» TASK INSTRUCTIONS: Your task is to transcribe the material that follows, line by line and exactly.

══ THE INPUT

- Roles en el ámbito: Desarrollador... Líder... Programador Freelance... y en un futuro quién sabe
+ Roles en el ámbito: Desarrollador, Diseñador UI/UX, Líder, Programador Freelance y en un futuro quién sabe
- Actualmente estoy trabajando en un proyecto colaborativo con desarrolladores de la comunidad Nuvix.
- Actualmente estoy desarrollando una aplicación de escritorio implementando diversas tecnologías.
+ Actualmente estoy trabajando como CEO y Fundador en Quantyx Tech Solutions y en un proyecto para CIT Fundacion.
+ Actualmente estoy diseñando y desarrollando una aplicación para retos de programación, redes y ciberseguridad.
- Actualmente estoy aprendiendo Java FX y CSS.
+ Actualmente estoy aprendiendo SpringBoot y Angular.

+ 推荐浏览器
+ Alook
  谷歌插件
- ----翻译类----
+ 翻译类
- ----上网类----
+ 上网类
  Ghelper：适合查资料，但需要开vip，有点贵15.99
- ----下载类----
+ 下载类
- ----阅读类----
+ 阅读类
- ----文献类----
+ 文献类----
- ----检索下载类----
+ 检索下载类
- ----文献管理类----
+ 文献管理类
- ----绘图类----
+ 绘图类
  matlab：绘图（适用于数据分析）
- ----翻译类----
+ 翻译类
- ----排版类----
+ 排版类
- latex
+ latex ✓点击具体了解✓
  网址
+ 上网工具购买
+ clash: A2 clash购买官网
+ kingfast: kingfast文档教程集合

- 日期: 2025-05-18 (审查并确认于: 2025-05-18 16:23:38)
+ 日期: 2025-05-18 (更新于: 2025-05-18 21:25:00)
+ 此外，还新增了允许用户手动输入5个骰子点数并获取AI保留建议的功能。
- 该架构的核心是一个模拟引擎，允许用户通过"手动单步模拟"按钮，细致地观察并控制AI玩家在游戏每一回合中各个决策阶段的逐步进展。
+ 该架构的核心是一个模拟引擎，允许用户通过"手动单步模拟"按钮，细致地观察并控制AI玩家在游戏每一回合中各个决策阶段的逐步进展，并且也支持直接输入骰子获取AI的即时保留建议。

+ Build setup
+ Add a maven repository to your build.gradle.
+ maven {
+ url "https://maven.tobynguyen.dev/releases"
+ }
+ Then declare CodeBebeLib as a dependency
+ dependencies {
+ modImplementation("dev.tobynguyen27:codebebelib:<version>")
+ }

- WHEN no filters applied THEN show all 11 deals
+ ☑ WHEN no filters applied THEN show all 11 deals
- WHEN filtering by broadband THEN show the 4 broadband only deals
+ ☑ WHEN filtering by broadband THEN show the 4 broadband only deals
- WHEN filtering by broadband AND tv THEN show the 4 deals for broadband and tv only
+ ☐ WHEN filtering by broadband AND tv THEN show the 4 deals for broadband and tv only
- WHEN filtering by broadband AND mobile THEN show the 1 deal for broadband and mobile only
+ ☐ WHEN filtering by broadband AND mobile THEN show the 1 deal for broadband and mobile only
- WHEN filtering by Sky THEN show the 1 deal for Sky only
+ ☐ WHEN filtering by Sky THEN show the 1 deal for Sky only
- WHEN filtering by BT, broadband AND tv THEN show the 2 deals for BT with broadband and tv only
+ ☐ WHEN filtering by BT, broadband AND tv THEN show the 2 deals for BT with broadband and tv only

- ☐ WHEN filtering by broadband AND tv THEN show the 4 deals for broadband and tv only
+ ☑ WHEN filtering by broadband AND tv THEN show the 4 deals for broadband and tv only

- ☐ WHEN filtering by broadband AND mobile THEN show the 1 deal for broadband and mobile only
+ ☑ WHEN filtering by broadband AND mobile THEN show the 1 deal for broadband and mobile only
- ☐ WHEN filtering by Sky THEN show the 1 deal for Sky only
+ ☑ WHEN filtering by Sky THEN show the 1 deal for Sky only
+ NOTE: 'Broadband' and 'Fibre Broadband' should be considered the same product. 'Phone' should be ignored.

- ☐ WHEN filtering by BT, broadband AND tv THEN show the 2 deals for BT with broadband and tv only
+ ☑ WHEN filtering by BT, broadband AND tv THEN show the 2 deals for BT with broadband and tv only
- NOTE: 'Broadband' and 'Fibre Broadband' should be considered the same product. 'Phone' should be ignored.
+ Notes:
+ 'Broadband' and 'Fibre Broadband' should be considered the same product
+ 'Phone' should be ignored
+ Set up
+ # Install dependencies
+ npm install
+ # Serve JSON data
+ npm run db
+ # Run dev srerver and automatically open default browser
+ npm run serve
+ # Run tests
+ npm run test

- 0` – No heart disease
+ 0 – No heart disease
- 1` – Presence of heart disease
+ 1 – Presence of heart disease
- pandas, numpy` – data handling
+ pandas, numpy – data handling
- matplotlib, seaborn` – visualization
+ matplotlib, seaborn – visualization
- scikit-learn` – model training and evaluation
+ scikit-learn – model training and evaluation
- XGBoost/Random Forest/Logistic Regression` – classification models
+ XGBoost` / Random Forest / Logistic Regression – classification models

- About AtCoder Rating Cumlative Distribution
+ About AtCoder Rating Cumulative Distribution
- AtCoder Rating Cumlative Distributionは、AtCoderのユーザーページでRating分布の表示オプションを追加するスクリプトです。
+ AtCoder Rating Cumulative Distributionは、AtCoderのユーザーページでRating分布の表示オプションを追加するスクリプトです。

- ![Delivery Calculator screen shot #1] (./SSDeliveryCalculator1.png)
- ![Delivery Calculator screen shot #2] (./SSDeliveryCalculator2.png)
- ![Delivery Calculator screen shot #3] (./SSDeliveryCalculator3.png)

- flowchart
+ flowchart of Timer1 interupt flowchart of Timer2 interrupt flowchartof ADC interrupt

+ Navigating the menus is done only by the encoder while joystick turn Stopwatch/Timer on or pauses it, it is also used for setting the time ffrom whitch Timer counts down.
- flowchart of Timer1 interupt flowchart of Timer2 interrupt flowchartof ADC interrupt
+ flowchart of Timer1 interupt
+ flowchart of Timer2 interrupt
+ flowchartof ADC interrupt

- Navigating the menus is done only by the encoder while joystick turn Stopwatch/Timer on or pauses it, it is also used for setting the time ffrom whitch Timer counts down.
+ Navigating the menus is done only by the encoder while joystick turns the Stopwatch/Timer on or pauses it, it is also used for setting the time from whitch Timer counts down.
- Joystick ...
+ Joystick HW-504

════

» WRITTEN ANSWER:
- Roles en el ámbito: Desarrollador... Líder... Programador Freelance... y en un futuro quién sabe
+ Roles en el ámbito: Desarrollador, Diseñador UI/UX, Líder, Programador Freelance y en un futuro quién sabe
- Actualmente estoy trabajando en un proyecto colaborativo con desarrolladores de la comunidad Nuvix.
- Actualmente estoy desarrollando una aplicación de escritorio implementando diversas tecnologías.
+ Actualmente estoy trabajando como CEO y Fundador en Quantyx Tech Solutions y en un proyecto para CIT Fundacion.
+ Actualmente estoy diseñando y desarrollando una aplicación para retos de programación, redes y ciberseguridad.
- Actualmente estoy aprendiendo Java FX y CSS.
+ Actualmente estoy aprendiendo SpringBoot y Angular.

+ 推荐浏览器
+ Alook
  谷歌插件
- ----翻译类----
+ 翻译类
- ----上网类----
+ 上网类
  Ghelper：适合查资料，但需要开vip，有点贵15.99
- ----下载类----
+ 下载类
- ----阅读类----
+ 阅读类
- ----文献类----
+ 文献类----
- ----检索下载类----
+ 检索下载类
- ----文献管理类----
+ 文献管理类
- ----绘图类----
+ 绘图类
  matlab：绘图（适用于数据分析）
- ----翻译类----
+ 翻译类
- ----排版类----
+ 排版类
- latex
+ latex ✓点击具体了解✓
  网址
+ 上网工具购买
+ clash: A2 clash购买官网
+ kingfast: kingfast文档教程集合

- 日期: 2025-05-18 (审查并确认于: 2025-05-18 16:23:38)
+ 日期: 2025-05-18 (更新于: 2025-05-18 21:25:00)
+ 此外，还新增了允许用户手动输入5个骰子点数并获取AI保留建议的功能。
- 该架构的核心是一个模拟引擎，允许用户通过"手动单步模拟"按钮，细致地观察并控制AI玩家在游戏每一回合中各个决策阶段的逐步进展。
+ 该架构的核心是一个模拟引擎，允许用户通过"手动单步模拟"按钮，细致地观察并控制AI玩家在游戏每一回合中各个决策阶段的逐步进展，并且也支持直接输入骰子获取AI的即时保留建议。

+ Build setup
+ Add a maven repository to your build.gradle.
+ maven {
+ url "https://maven.tobynguyen.dev/releases"
+ }
+ Then declare CodeBebeLib as a dependency
+ dependencies {
+ modImplementation("dev.tobynguyen27:codebebelib:<version>")
+ }

- WHEN no filters applied THEN show all 11 deals
+ ☑ WHEN no filters applied THEN show all 11 deals
- WHEN filtering by broadband THEN show the 4 broadband only deals
+ ☑ WHEN filtering by broadband THEN show the 4 broadband only deals
- WHEN filtering by broadband AND tv THEN show the 4 deals for broadband and tv only
+ ☐ WHEN filtering by broadband AND tv THEN show the 4 deals for broadband and tv only
- WHEN filtering by broadband AND mobile THEN show the 1 deal for broadband and mobile only
+ ☐ WHEN filtering by broadband AND mobile THEN show the 1 deal for broadband and mobile only
- WHEN filtering by Sky THEN show the 1 deal for Sky only
+ ☐ WHEN filtering by Sky THEN show the 1 deal for Sky only
- WHEN filtering by BT, broadband AND tv THEN show the 2 deals for BT with broadband and tv only
+ ☐ WHEN filtering by BT, broadband AND tv THEN show the 2 deals for BT with broadband and tv only

- ☐ WHEN filtering by broadband AND tv THEN show the 4 deals for broadband and tv only
+ ☑ WHEN filtering by broadband AND tv THEN show the 4 deals for broadband and tv only

- ☐ WHEN filtering by broadband AND mobile THEN show the 1 deal for broadband and mobile only
+ ☑ WHEN filtering by broadband AND mobile THEN show the 1 deal for broadband and mobile only
- ☐ WHEN filtering by Sky THEN show the 1 deal for Sky only
+ ☑ WHEN filtering by Sky THEN show the 1 deal for Sky only
+ NOTE: 'Broadband' and 'Fibre Broadband' should be considered the same product. 'Phone' should be ignored.

- ☐ WHEN filtering by BT, broadband AND tv THEN show the 2 deals for BT with broadband and tv only
+ ☑ WHEN filtering by BT, broadband AND tv THEN show the 2 deals for BT with broadband and tv only
- NOTE: 'Broadband' and 'Fibre Broadband' should be considered the same product. 'Phone' should be ignored.
+ Notes:
+ 'Broadband' and 'Fibre Broadband' should be considered the same product
+ 'Phone' should be ignored
+ Set up
+ # Install dependencies
+ npm install
+ # Serve JSON data
+ npm run db
+ # Run dev srerver and automatically open default browser
+ npm run serve
+ # Run tests
+ npm run test

- 0` – No heart disease
+ 0 – No heart disease
- 1` – Presence of heart disease
+ 1 – Presence of heart disease
- pandas, numpy` – data handling
+ pandas, numpy – data handling
- matplotlib, seaborn` – visualization
+ matplotlib, seaborn – visualization
- scikit-learn` – model training and evaluation
+ scikit-learn – model training and evaluation
- XGBoost/Random Forest/Logistic Regression` – classification models
+ XGBoost` / Random Forest / Logistic Regression – classification models

- About AtCoder Rating Cumlative Distribution
+ About AtCoder Rating Cumulative Distribution
- AtCoder Rating Cumlative Distributionは、AtCoderのユーザーページでRating分布の表示オプションを追加するスクリプトです。
+ AtCoder Rating Cumulative Distributionは、AtCoderのユーザーページでRating分布の表示オプションを追加するスクリプトです。

- ![Delivery Calculator screen shot #1] (./SSDeliveryCalculator1.png)
- ![Delivery Calculator screen shot #2] (./SSDeliveryCalculator2.png)
- ![Delivery Calculator screen shot #3] (./SSDeliveryCalculator3.png)

- flowchart
+ flowchart of Timer1 interupt flowchart of Timer2 interrupt flowchartof ADC interrupt

+ Navigating the menus is done only by the encoder while joystick turn Stopwatch/Timer on or pauses it, it is also used for setting the time ffrom whitch Timer counts down.
- flowchart of Timer1 interupt flowchart of Timer2 interrupt flowchartof ADC interrupt
+ flowchart of Timer1 interupt
+ flowchart of Timer2 interrupt
+ flowchartof ADC interrupt

- Navigating the menus is done only by the encoder while joystick turn Stopwatch/Timer on or pauses it, it is also used for setting the time ffrom whitch Timer counts down.
+ Navigating the menus is done only by the encoder while joystick turns the Stopwatch/Timer on or pauses it, it is also used for setting the time from whitch Timer counts down.
- Joystick ...
+ Joystick HW-504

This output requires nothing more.